RSA Reflections
The RSA Security show is always a great touch point to see the state of data security and hear what topics are keeping security professionals up at night. This year did not fail to disappoint.
There was significant buzz around the evolution of security breaches — from bored kids in a basement showing off for their friends, to nation-states infiltrating critical infrastructures and stealing corporate secrets. Hacking as modern warfare has been known and appreciated by the security industry for several years now, but the increase in media attention (that’s what happens when The New York Times and Washington Post get hit) has brought the issue to the forefront. The coming years will be interesting as governments publically align and act on their digital assets; we can only hope that conflict is limited to the digital world.
So what are we to do in the face of these rising threats?

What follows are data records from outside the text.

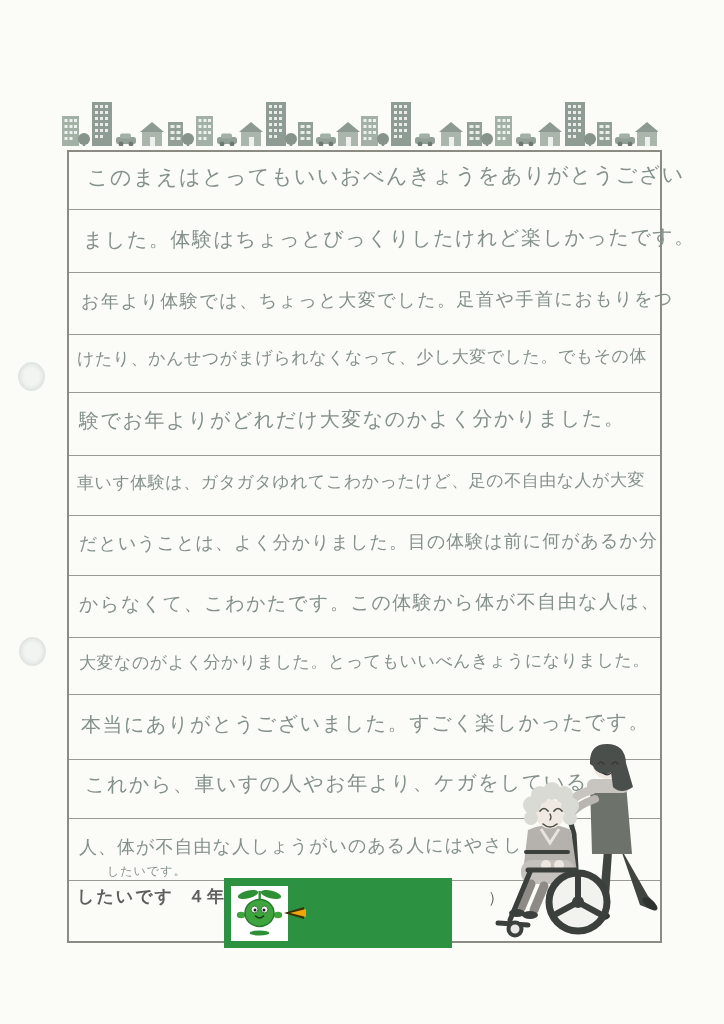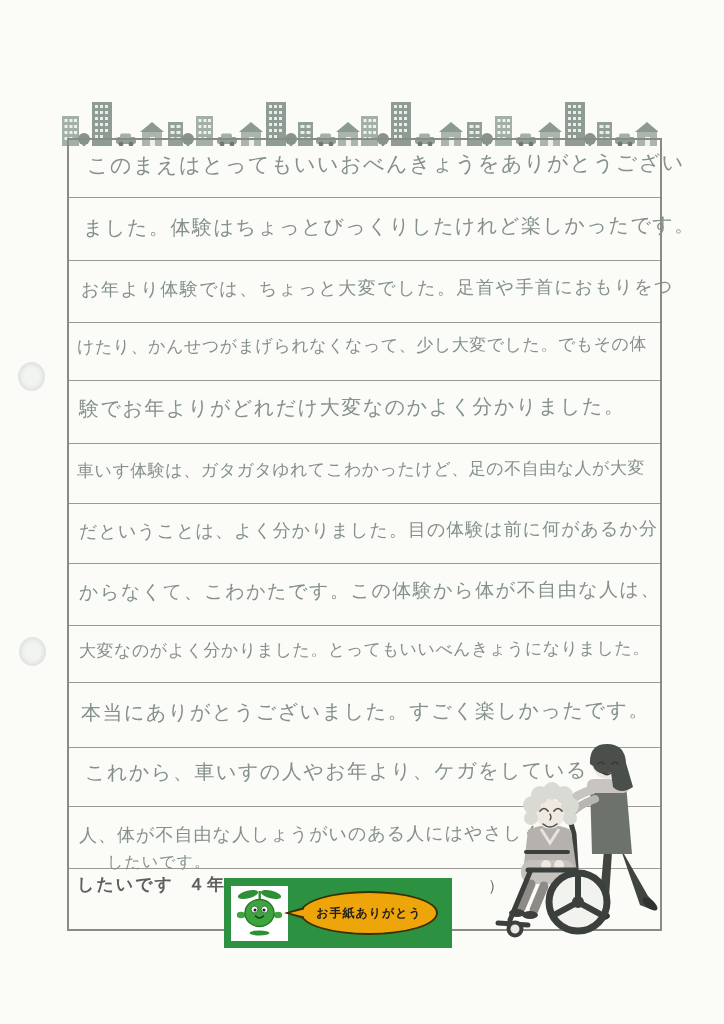--- a/index.html
+++ b/index.html
@@ -6,21 +6,21 @@
   body{
     width:724px;height:1024px;
     background:#fbfbf8;
     font-family:"DejaVu Sans",sans-serif;
     position:relative;overflow:hidden;
   }
   .page{position:absolute;inset:0;background:#fbfbf8;}
 
   
   .sheet{
-    position:absolute;left:67px;top:138px;width:595px;height:793px;
+    position:absolute;left:67px;top:150px;width:595px;height:793px;
     border:2px solid #8b8b84;box-sizing:border-box;background:transparent;
   }
   .rule{position:absolute;left:0;width:100%;height:1px;background:#9a9a93;}
   .r1{top:57px}.r2{top:120px}.r3{top:182px}.r4{top:240px}.r5{top:303px}
   .r6{top:363px}.r7{top:423px}.r8{top:485px}.r9{top:542px}.r10{top:607px}
   .r11{top:666px}.r12{top:728px}
 
   
   .hw{
     position:absolute;color:#84908a;letter-spacing:1.5px;white-space:nowrap;
@@ -31,21 +31,21 @@
   .l3{left:12px;top:137px;font-size:18px}
   .l4{left:8px;top:195px;font-size:17px;letter-spacing:.5px}
   .l5{left:10px;top:255px;font-size:20px}
   .l6{left:8px;top:319px;font-size:17px;letter-spacing:.5px}
   .l7{left:10px;top:379px;font-size:18px;letter-spacing:1px}
   .l8{left:10px;top:439px;font-size:19px}
   .l9{left:10px;top:499px;font-size:17px;letter-spacing:.5px}
   .l10{left:12px;top:559px;font-size:20px}
   .l11{left:16px;top:619px;font-size:20px}
   .l12{left:10px;top:683px;font-size:18px;letter-spacing:1px}
-  .l13{left:38px;top:712px;font-size:16px;letter-spacing:1px}
+  .l13{left:38px;top:712px;font-size:12px;letter-spacing:1px}
 
   
   .footer{
     position:absolute;left:8px;top:733px;font-size:17px;color:#5e5e5c;
     letter-spacing:2px;font-weight:bold;white-space:nowrap;
   }
   .footer .grade{margin-left:14px;}
   .paren{
     position:absolute;left:419px;top:736px;font-size:16px;color:#6a6a68;
   }
@@ -287,18 +287,15 @@
         <circle cx="23.5" cy="23.5" r="3.4" fill="#ffffff" stroke="#1d5a22" stroke-width="0.8"></circle>
         <circle cx="33.5" cy="23.5" r="3.4" fill="#ffffff" stroke="#1d5a22" stroke-width="0.8"></circle>
         <circle cx="24" cy="24" r="1.5" fill="#1c1c1c"></circle>
         <circle cx="33" cy="24" r="1.5" fill="#1c1c1c"></circle>
         <path d="M24.5,30 Q28.5,34 32.5,30" stroke="#173f1a" stroke-width="1.6" fill="none" stroke-linecap="round"></path>
         <ellipse cx="28.5" cy="47" rx="10" ry="2.6" fill="#2f8f35"></ellipse>
       </svg>
     </div>
     <div class="bubble-tail"></div>
     <div class="bubble-tail-fill"></div>
-    <div class="bubble">
-      <span class="bubble-text">お手紙ありがとう</span>
-    </div>
   </div>
 
 </div>
 
 </body></html>

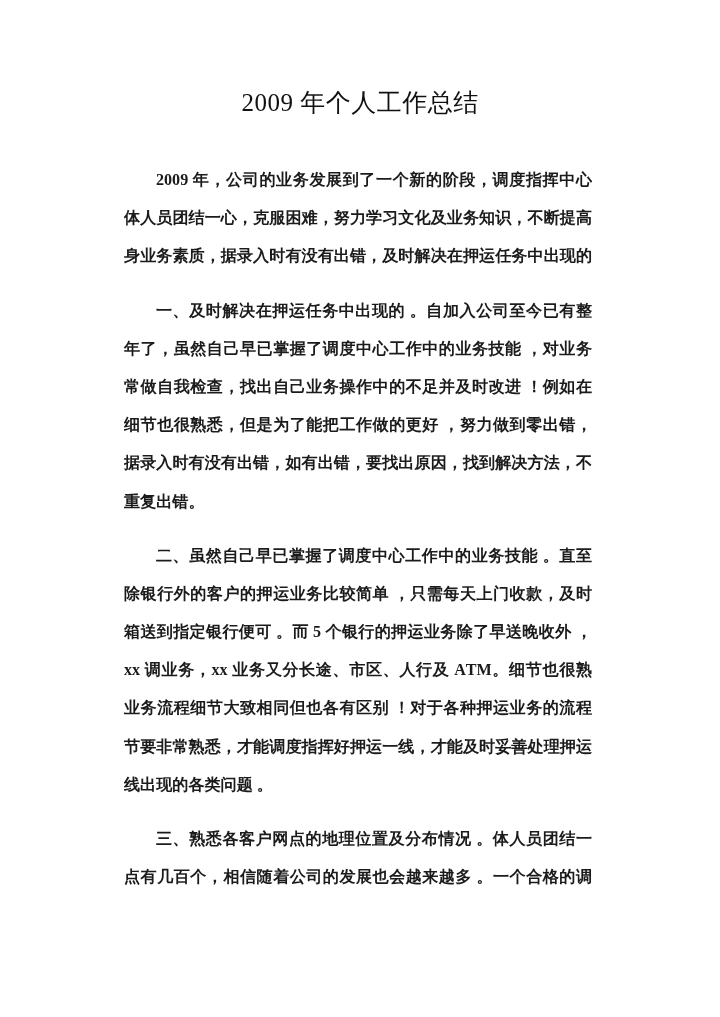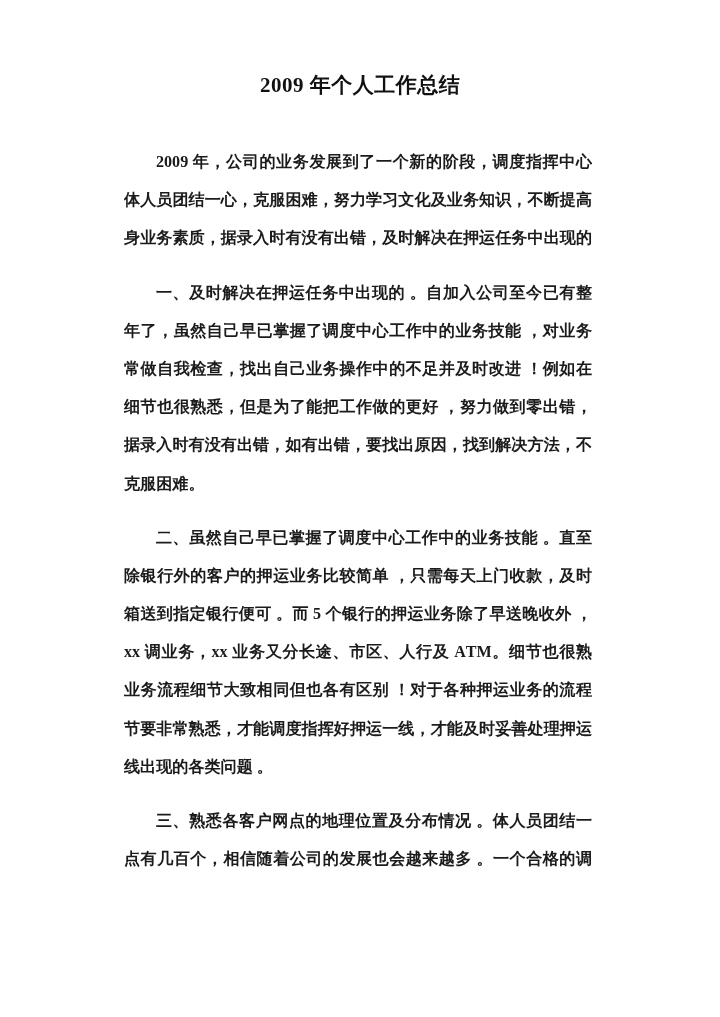--- a/index.html
+++ b/index.html
@@ -11,25 +11,25 @@
     position: relative;
     width: 720px;
     height: 1017px;
     background: #ffffff;
     overflow: hidden;
     font-family: "Liberation Serif", "DejaVu Serif", serif;
     color: #1b1b1b;
   }
   .doc-title {
     margin: 0;
-    padding-top: 72px;
+    padding-top: 90px;
     text-align: center;
-    font-size: 21px;
+    font-size: 25px;
     line-height: 26px;
-    font-weight: bold;
+    font-weight: normal;
     color: #111111;
     letter-spacing: 0.5px;
   }
   .doc-body {
     width: 500px;
     margin: 45px 0 0 108px;
   }
   .para {
     margin: 16px;
     padding: 0;
@@ -65,21 +65,21 @@
       <div class="line">体人员团结一心，克服困难，努力学习文化及业务知识，不断提高自</div>
       <div class="line">身业务素质，据录入时有没有出错，及时解决在押运任务中出现的</div>
     </div>
 
     <div class="para">
       <div class="line indent">一、及时解决在押运任务中出现的 。自加入公司至今已有整整两</div>
       <div class="line">年了，虽然自己早已掌握了调度中心工作中的业务技能 ，对业务操作</div>
       <div class="line">常做自我检查，找出自己业务操作中的不足并及时改进 ！例如在做数</div>
       <div class="line">细节也很熟悉，但是为了能把工作做的更好 ，努力做到零出错，我经</div>
       <div class="line">据录入时有没有出错，如有出错，要找出原因，找到解决方法，不再</div>
-      <div class="line end">克服困难。</div>
+      <div class="line end">重复出错。</div>
     </div>
 
     <div class="para">
       <div class="line indent">二、虽然自己早已掌握了调度中心工作中的业务技能 。直至今</div>
       <div class="line">除银行外的客户的押运业务比较简单 ，只需每天上门收款，及时把钱</div>
       <div class="line">箱送到指定银行便可 。而 5 个银行的押运业务除了早送晚收外 ，还有</div>
       <div class="line">xx 调业务，xx 业务又分长途、市区、人行及 ATM。细节也很熟悉</div>
       <div class="line">业务流程细节大致相同但也各有区别 ！对于各种押运业务的流程和细</div>
       <div class="line">节要非常熟悉，才能调度指挥好押运一线，才能及时妥善处理押运一</div>
       <div class="line end">线出现的各类问题 。</div>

Security through obscurity is no longer a viable strategy and everyone should assume that they will either be the target of an attack, or, through unwitting participation in a botnet, may become collateral damage. Oddly enough the answer is not bigger walls or stronger locks; Adi Shamir (the “S” in the famous “RSA” encryption algorithm) opined that cryptography is becoming less important because threats are getting around these perimeter defenses and operating within the walls with impunity. We need to spend as much time and effort in knowing what is and should be going on within our networks so that we can identify when something is out of place. The challenge is that disparate monitoring and alerting systems pump out huge amounts of data in a variety of formats and weeding through all of that information to find the relevant patterns that indicate an attack can be challenging.
Does this sound like a familiar problem?
Yes, data security has turned into a Big Data problem.
As I walked around the expo floor and listened to the keynote presentations, the buzz wasn’t about who had the best authentication widget or the sneakiest scanner, it was about who could collect data from the most sources and do something useful with it. Being able to correlate a random service on a desktop with strange firewall activity and user logins in the middle of the night is taxing for an administrator in a ten person company, difficult for a team in a hundred person company, and impossible for any human being when dealing with a thousand employees or more. The same types of analytics being designed for tracking consumer habits can also be brought to bear on correlation of security data, and it is only through these analytics that we can find the useful nuggets in the morass of data. The bad guys are already inside the walls, it’s now a “Where’s Waldo” exercise to find them.